Difference listings
-----
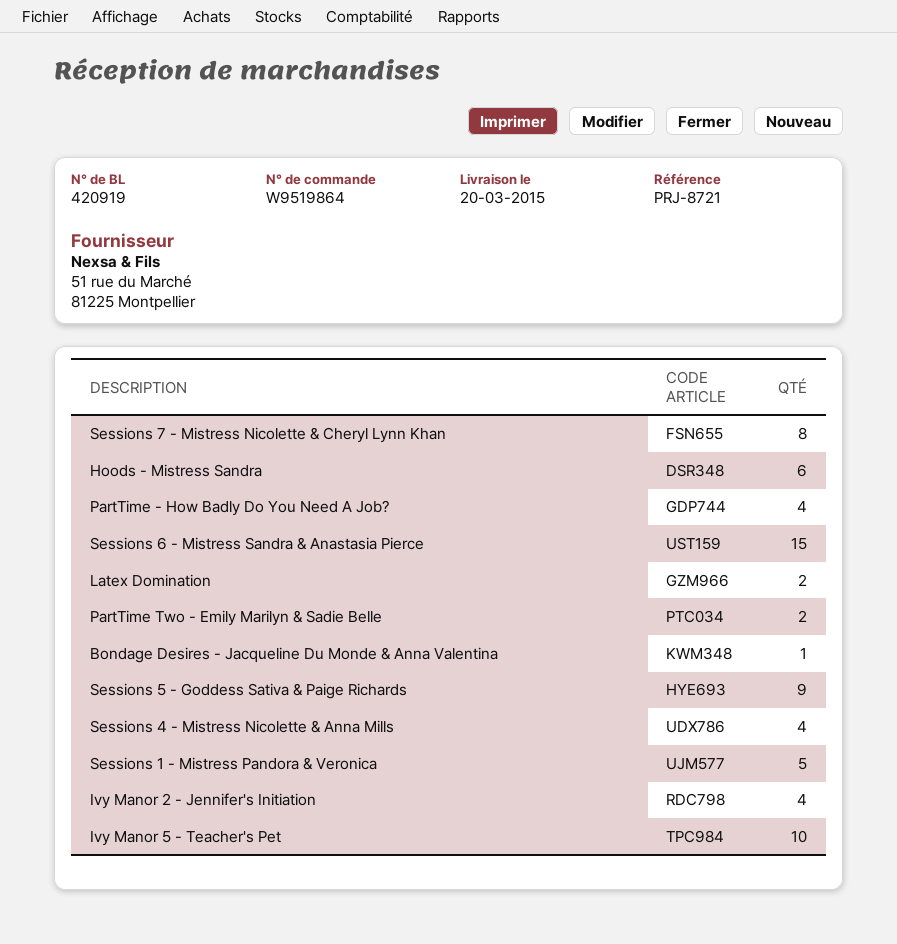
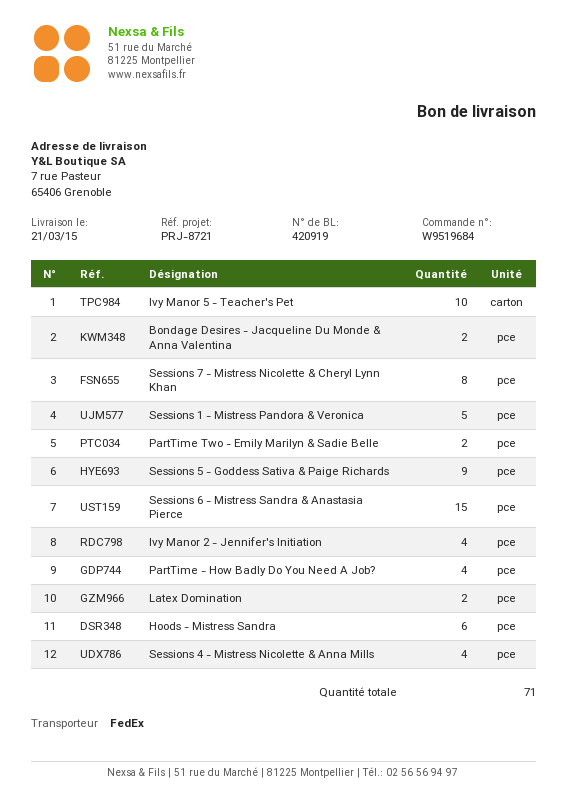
order number: W9519864 -> W9519684
delivery date: 2015-03-20 -> 2015-03-21
Bondage Desires - Jacqueline Du Monde & Anna Valentina: 1 -> 2

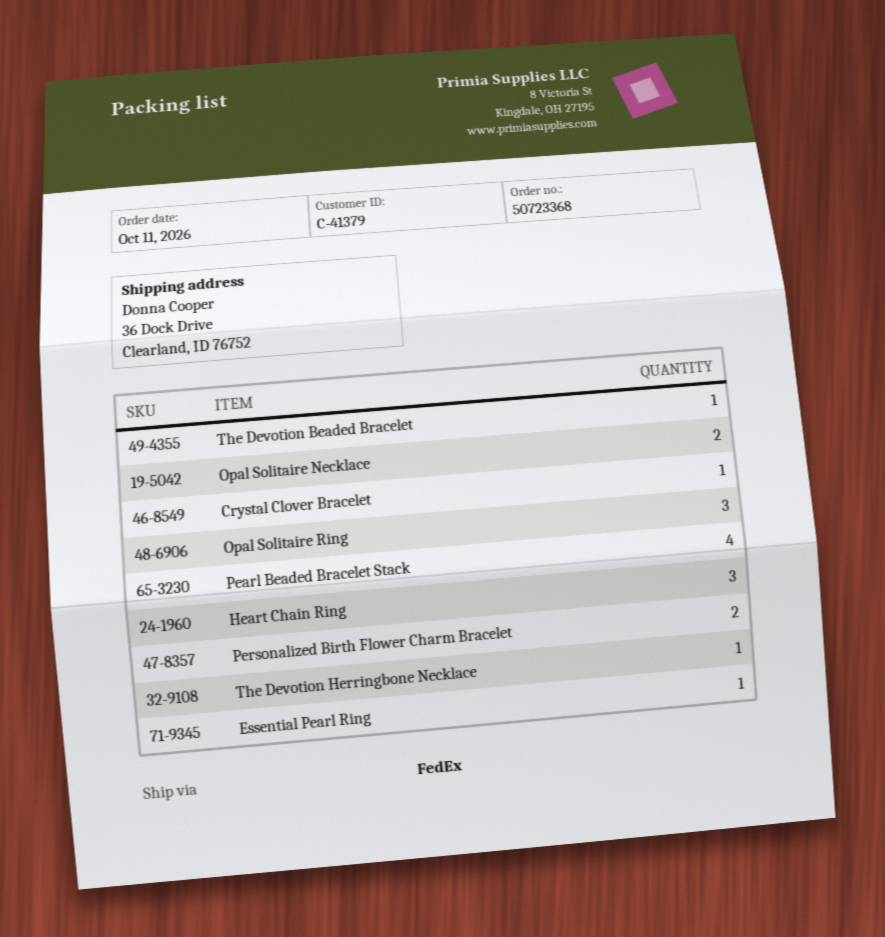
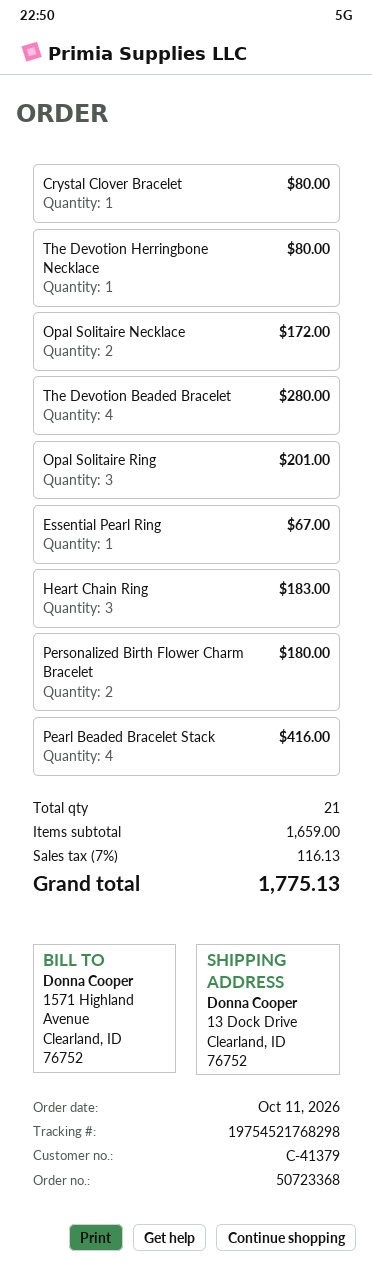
ship to: 36 Dock Drive, Clearland, ID 76752 -> 13 Dock Drive, Clearland, ID 76752
The Devotion Beaded Bracelet: 1 -> 4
-----
What you return must match each record exactly and contain no images.

- [Task solution]:
order number: W9519864 -> W9519684
delivery date: 2015-03-20 -> 2015-03-21
Bondage Desires - Jacqueline Du Monde & Anna Valentina: 1 -> 2

ship to: 36 Dock Drive, Clearland, ID 76752 -> 13 Dock Drive, Clearland, ID 76752
The Devotion Beaded Bracelet: 1 -> 4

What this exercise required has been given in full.